- Problem statement: Scan the records below. Copy every line in which the word "government" appears.

[Exercise input — start]

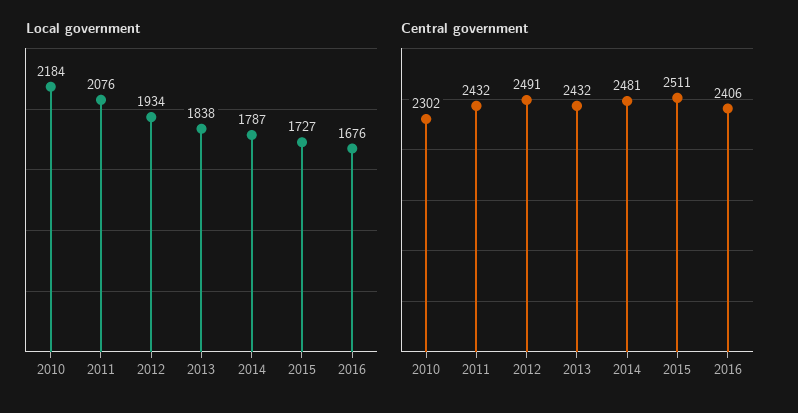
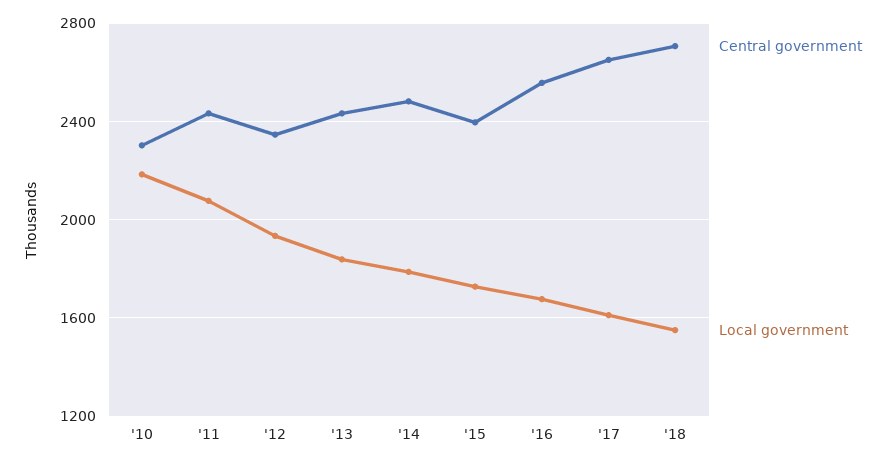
Central government, 2012: 2491 -> 2350
Central government, 2015: 2511 -> 2400
Central government, 2016: 2406 -> 2550
Central government, '17: none -> 2650
Local government, '17: none -> 1600
Central government, '18: none -> 2700
Local government, '18: none -> 1550

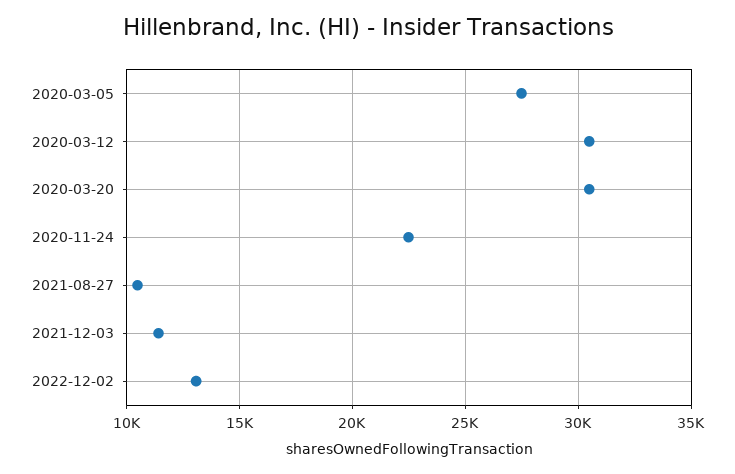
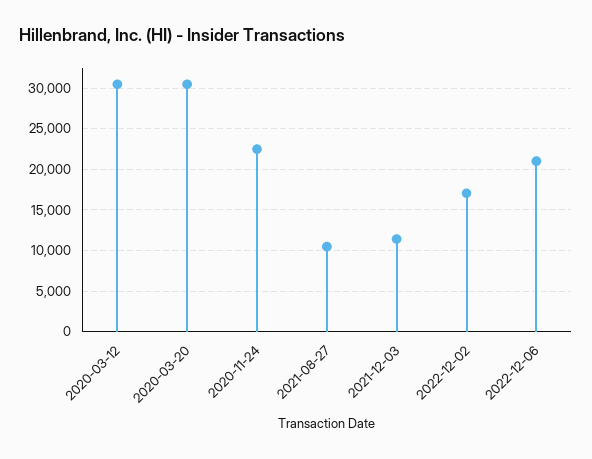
2020-03-05: 27500 -> none
2022-12-02: 13000 -> 17000
2022-12-06: none -> 21000

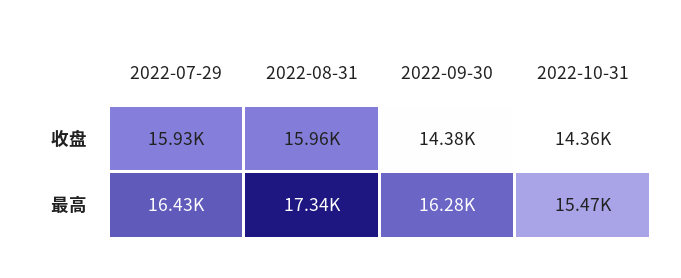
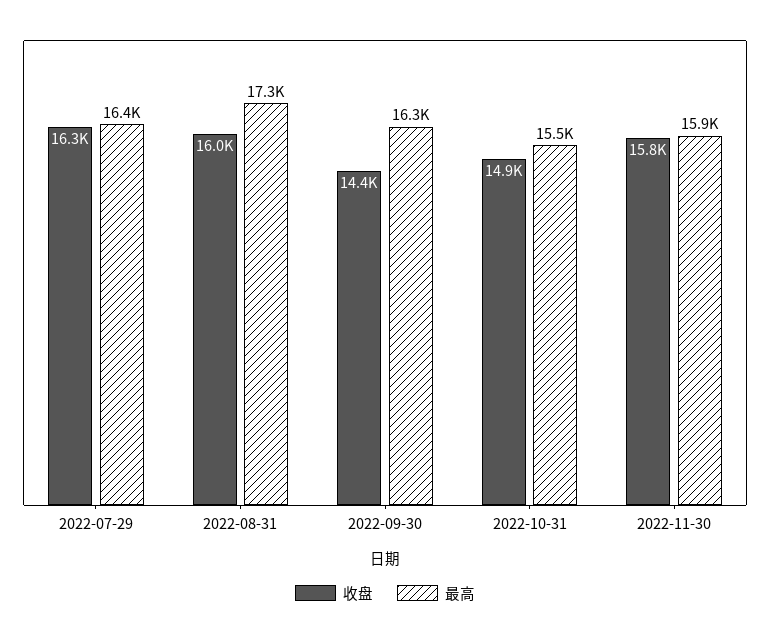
收盘, 2022-07-29: 15930 -> 16300
收盘, 2022-10-31: 14360 -> 14900
收盘, 2022-11-30: none -> 15800
最高, 2022-11-30: none -> 15900

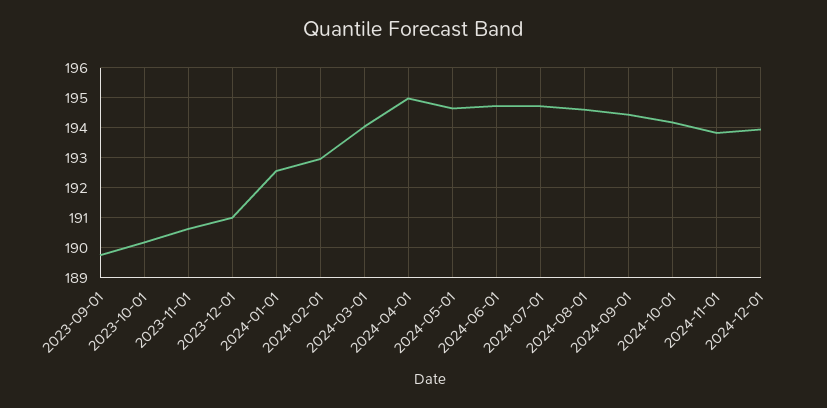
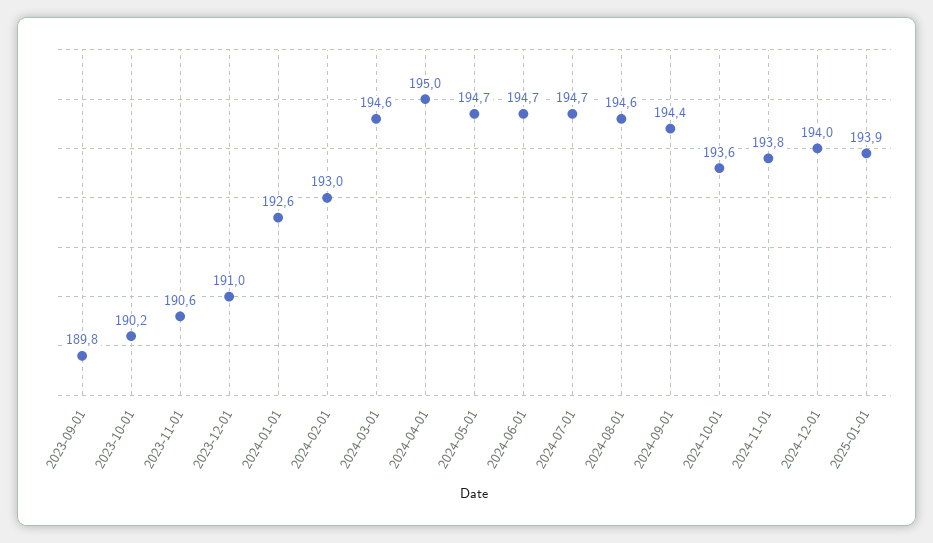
2024-03-01: 194 -> 194.6
2024-10-01: 194.25 -> 193.6
2025-01-01: none -> 193.9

[Exercise input — finish]

- Result of the exercise:
Central government, 2012: 2491 -> 2350
Central government, 2015: 2511 -> 2400
Central government, 2016: 2406 -> 2550
Central government, '17: none -> 2650
Local government, '17: none -> 1600
Central government, '18: none -> 2700
Local government, '18: none -> 1550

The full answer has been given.